*WHAT THE TASK ASKS*
What the response needs is every record, repeated verbatim, and no images.
____ MATERIAL SHOWN
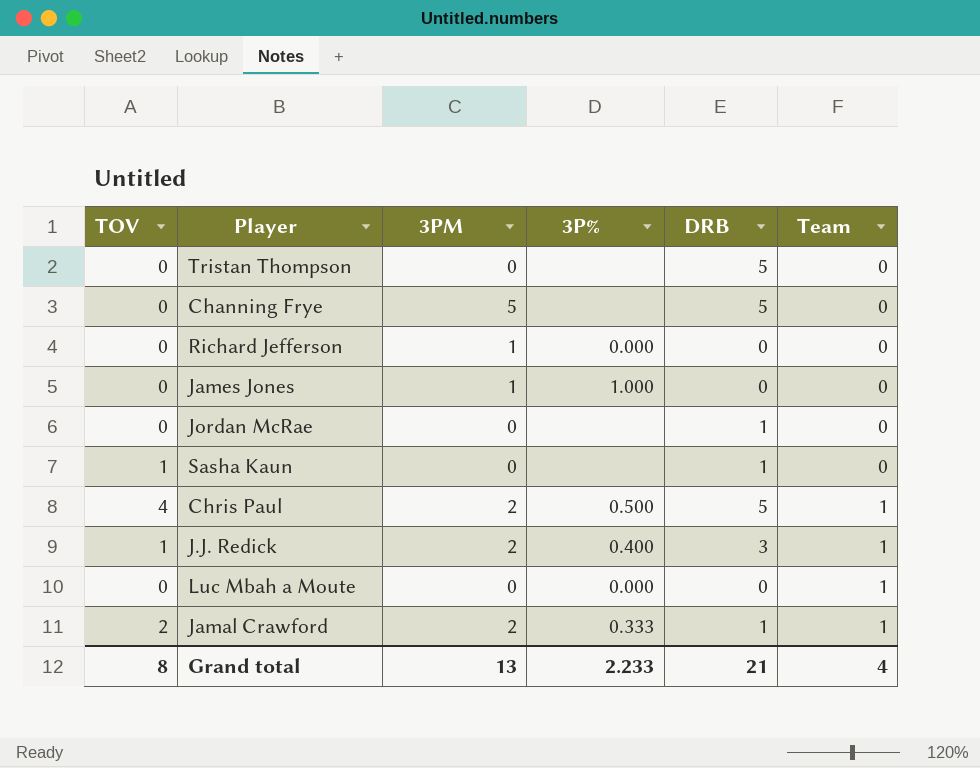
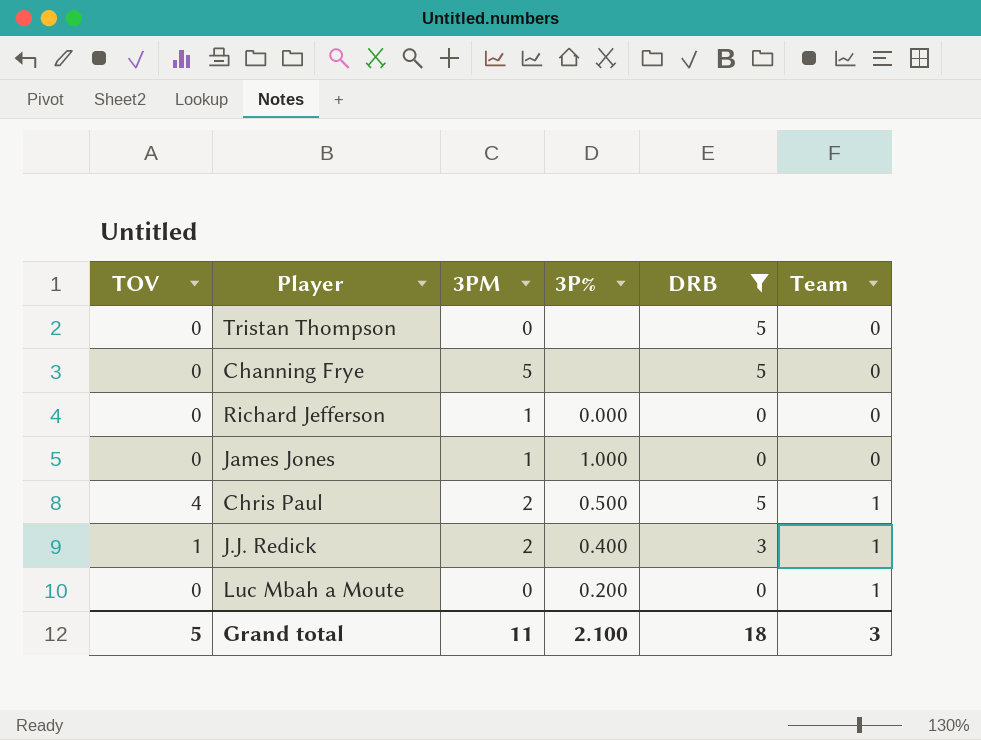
filter: none -> DRB != 1
Luc Mbah a Moute | 3P%: 0.000 -> 0.200
Grand total | TOV: 8 -> 5
Grand total | 3PM: 13 -> 11
Grand total | 3P%: 2.233 -> 2.100
Grand total | DRB: 21 -> 18
Grand total | Team: 4 -> 3

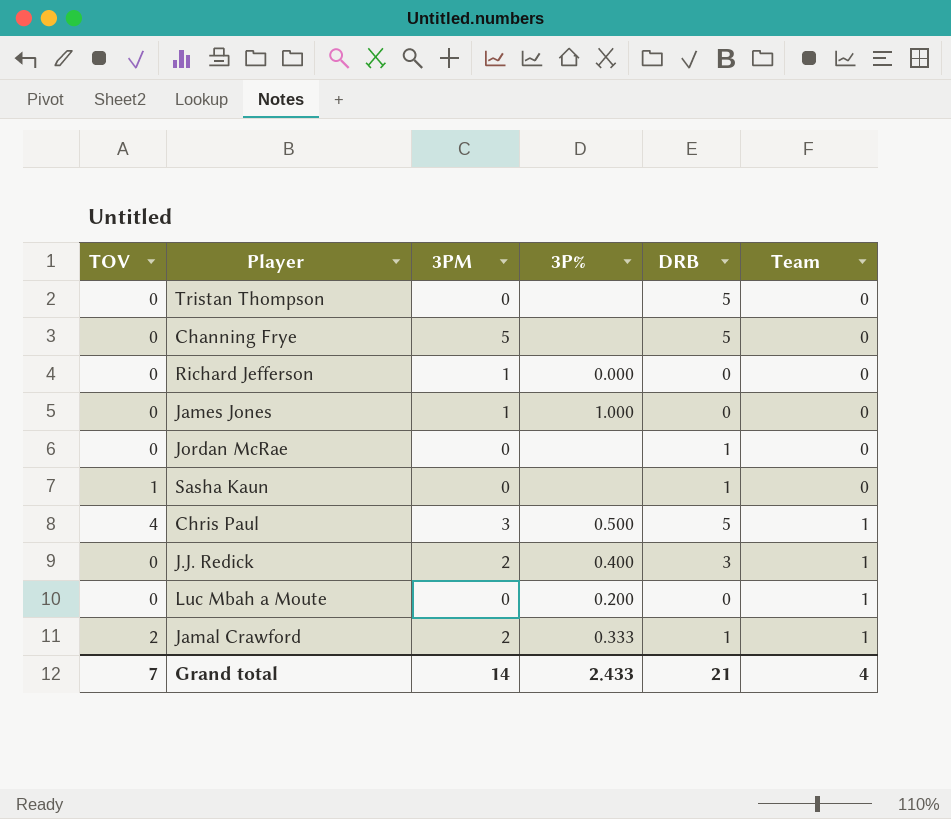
filter: DRB != 1 -> none
Chris Paul | 3PM: 2 -> 3
J.J. Redick | TOV: 1 -> 0
Grand total | TOV: 5 -> 7
Grand total | 3PM: 11 -> 14
Grand total | 3P%: 2.100 -> 2.433
Grand total | DRB: 18 -> 21
Grand total | Team: 3 -> 4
________
*SOLUTION*
filter: none -> DRB != 1
Luc Mbah a Moute | 3P%: 0.000 -> 0.200
Grand total | TOV: 8 -> 5
Grand total | 3PM: 13 -> 11
Grand total | 3P%: 2.233 -> 2.100
Grand total | DRB: 21 -> 18
Grand total | Team: 4 -> 3

filter: DRB != 1 -> none
Chris Paul | 3PM: 2 -> 3
J.J. Redick | TOV: 1 -> 0
Grand total | TOV: 5 -> 7
Grand total | 3PM: 11 -> 14
Grand total | 3P%: 2.100 -> 2.433
Grand total | DRB: 18 -> 21
Grand total | Team: 3 -> 4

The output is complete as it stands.